One line in the listing below contains "[744,606,869,625] but it’s". Repeat that line and each line after it exactly, ending with the last one.

Segment Start: DATA FOR PROCESSING

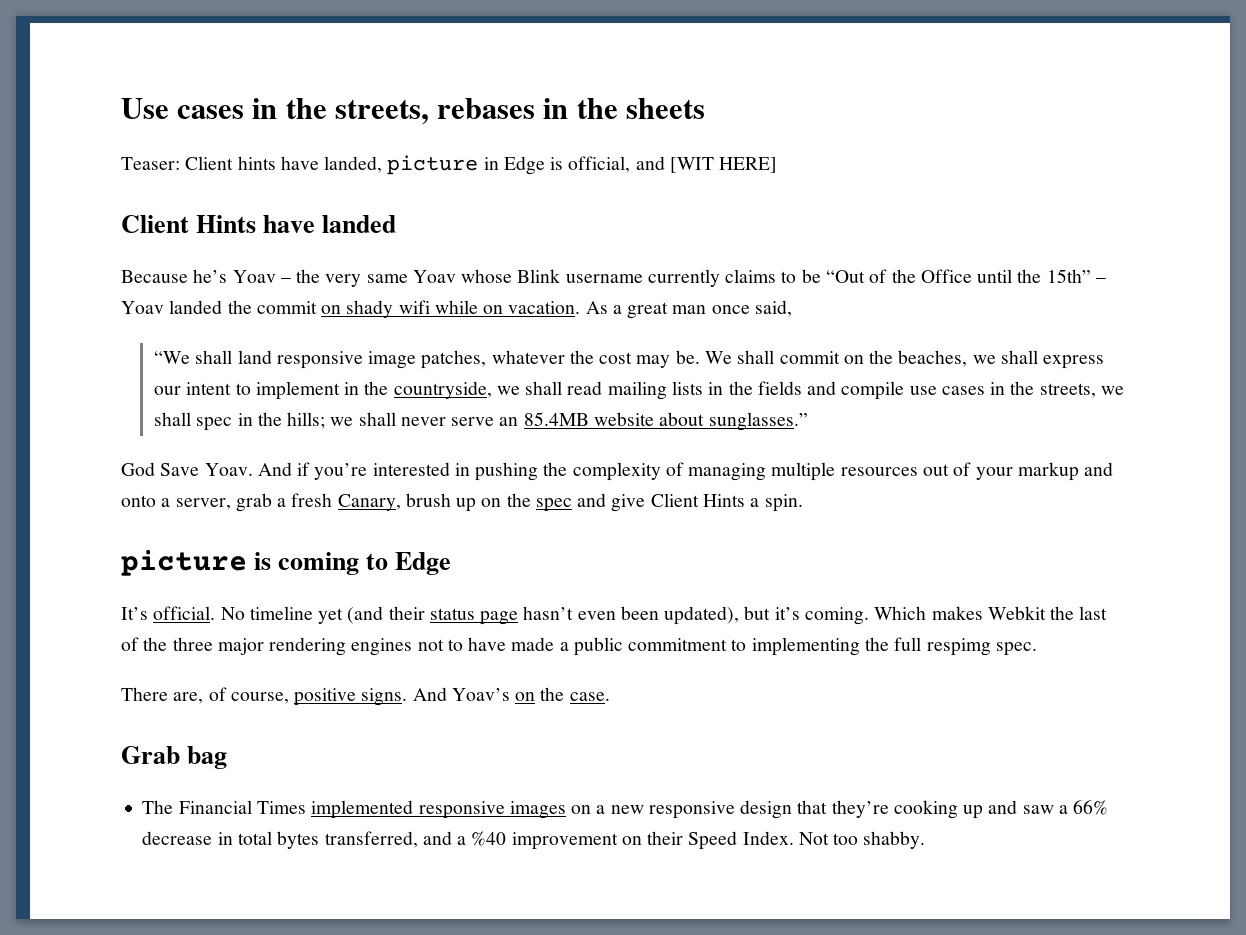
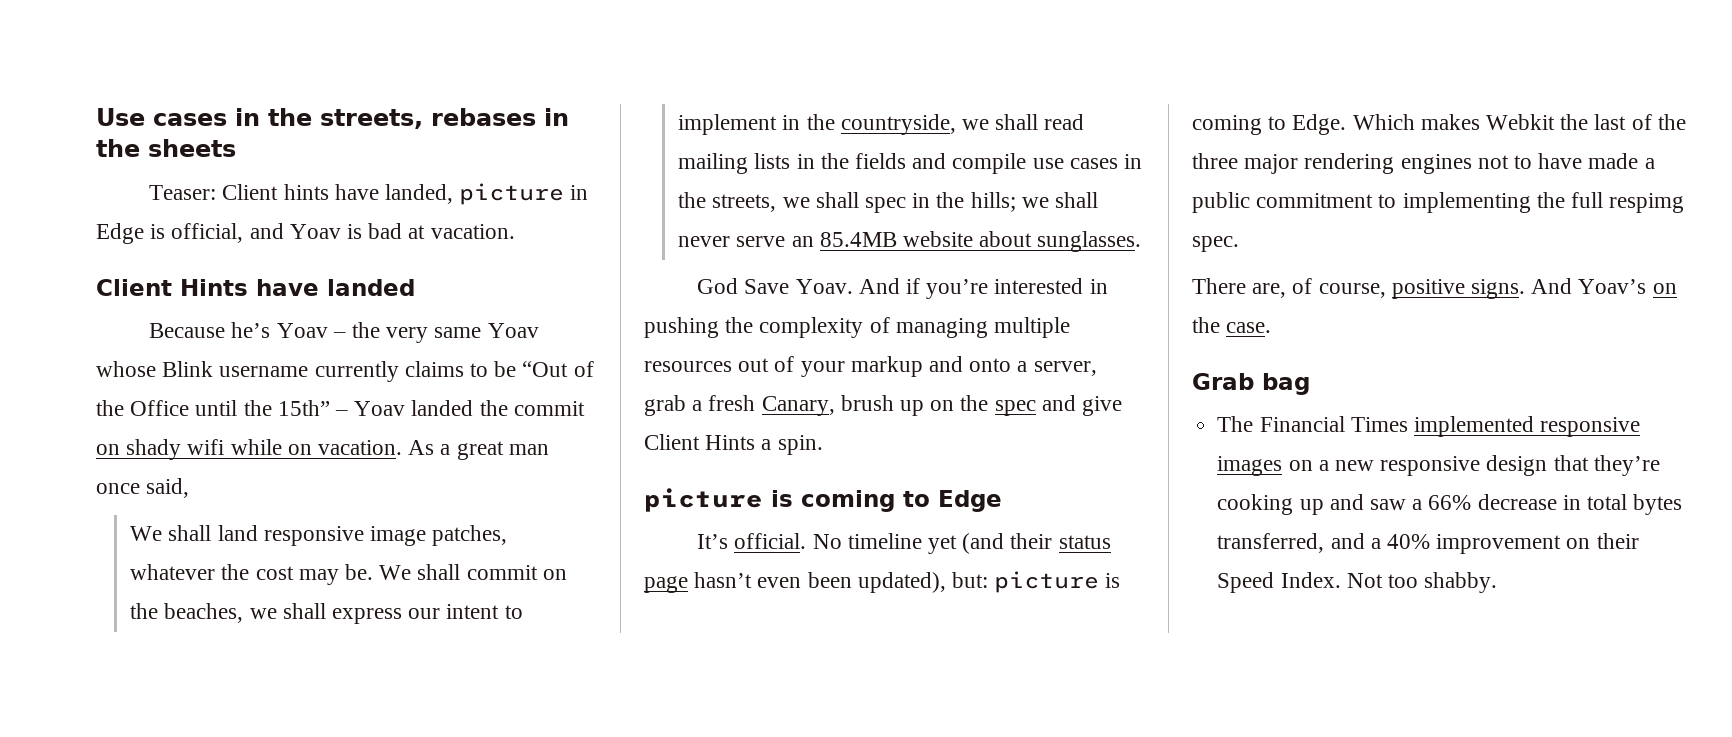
[669,157,778,173] [WIT HERE] -> [289,223,515,239] Yoav is bad at vacation.
[154,351,191,364] “We -> [130,526,163,541] We
[708,412,808,431] sunglasses.” -> [1037,231,1142,252] sunglasses.
[744,606,869,625] but it’s coming. -> [952,571,1121,593] [1192,114,1347,135] but: picture is coming to Edge.
[471,831,507,846] %40 -> [1386,534,1430,549] 40%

Segment End: DATA FOR PROCESSING

RESPONSE TO THIS EXERCISE:
[744,606,869,625] but it’s coming. -> [952,571,1121,593] [1192,114,1347,135] but: picture is coming to Edge.
[471,831,507,846] %40 -> [1386,534,1430,549] 40%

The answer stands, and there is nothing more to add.